Keep the wording of every entry exactly as it is while leaving the pictures out of your copy.

**** EXCERPTED DATA ****

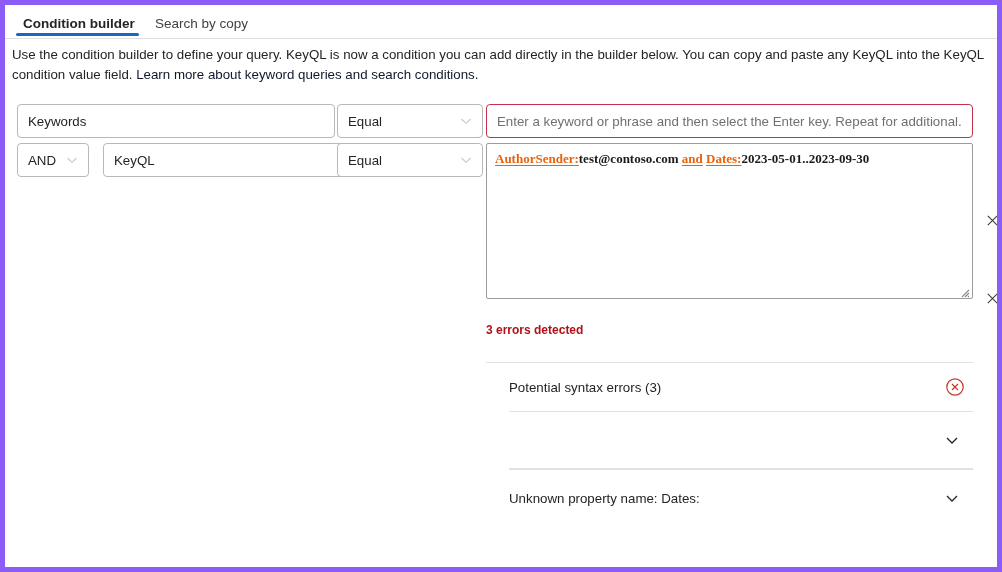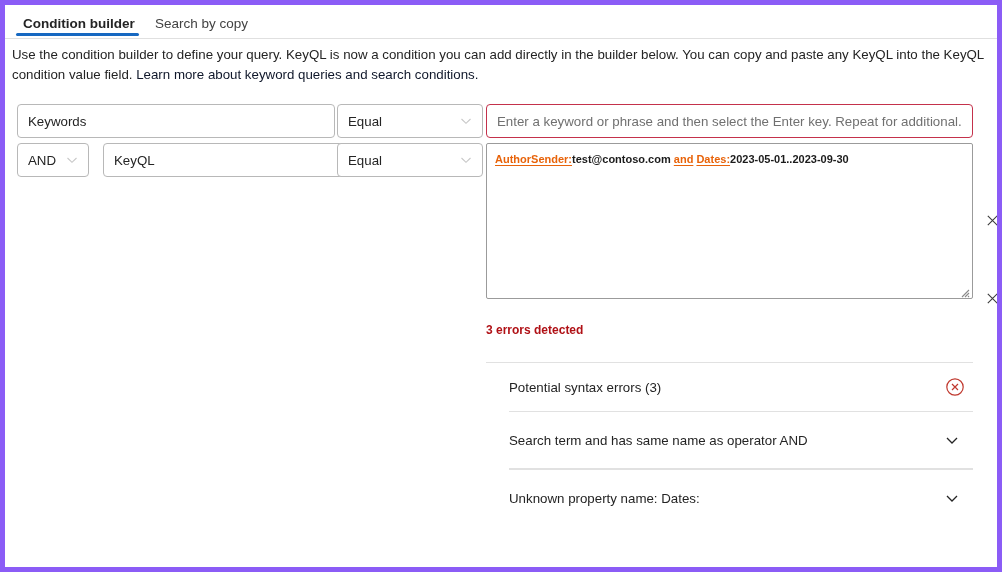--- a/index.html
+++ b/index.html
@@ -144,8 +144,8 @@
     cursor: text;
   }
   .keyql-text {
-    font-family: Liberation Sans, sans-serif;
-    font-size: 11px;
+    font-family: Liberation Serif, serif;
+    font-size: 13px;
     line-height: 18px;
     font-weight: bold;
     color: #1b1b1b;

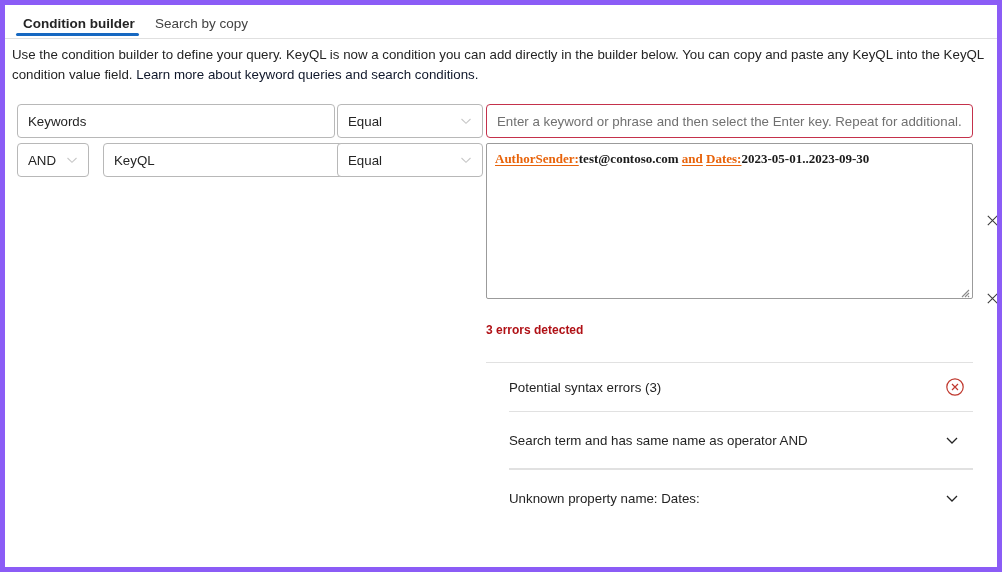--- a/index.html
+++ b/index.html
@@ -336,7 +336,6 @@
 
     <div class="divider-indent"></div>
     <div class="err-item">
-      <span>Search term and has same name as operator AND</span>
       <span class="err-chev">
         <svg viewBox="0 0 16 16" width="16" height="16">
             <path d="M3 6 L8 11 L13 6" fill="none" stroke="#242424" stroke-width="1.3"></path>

****

> [EXPECTED ANSWER]:
--- a/index.html
+++ b/index.html
@@ -144,8 +144,8 @@
     cursor: text;
   }
   .keyql-text {
-    font-family: Liberation Sans, sans-serif;
-    font-size: 11px;
+    font-family: Liberation Serif, serif;
+    font-size: 13px;
     line-height: 18px;
     font-weight: bold;
     color: #1b1b1b;

--- a/index.html
+++ b/index.html
@@ -336,7 +336,6 @@
 
     <div class="divider-indent"></div>
     <div class="err-item">
-      <span>Search term and has same name as operator AND</span>
       <span class="err-chev">
         <svg viewBox="0 0 16 16" width="16" height="16">
             <path d="M3 6 L8 11 L13 6" fill="none" stroke="#242424" stroke-width="1.3"></path>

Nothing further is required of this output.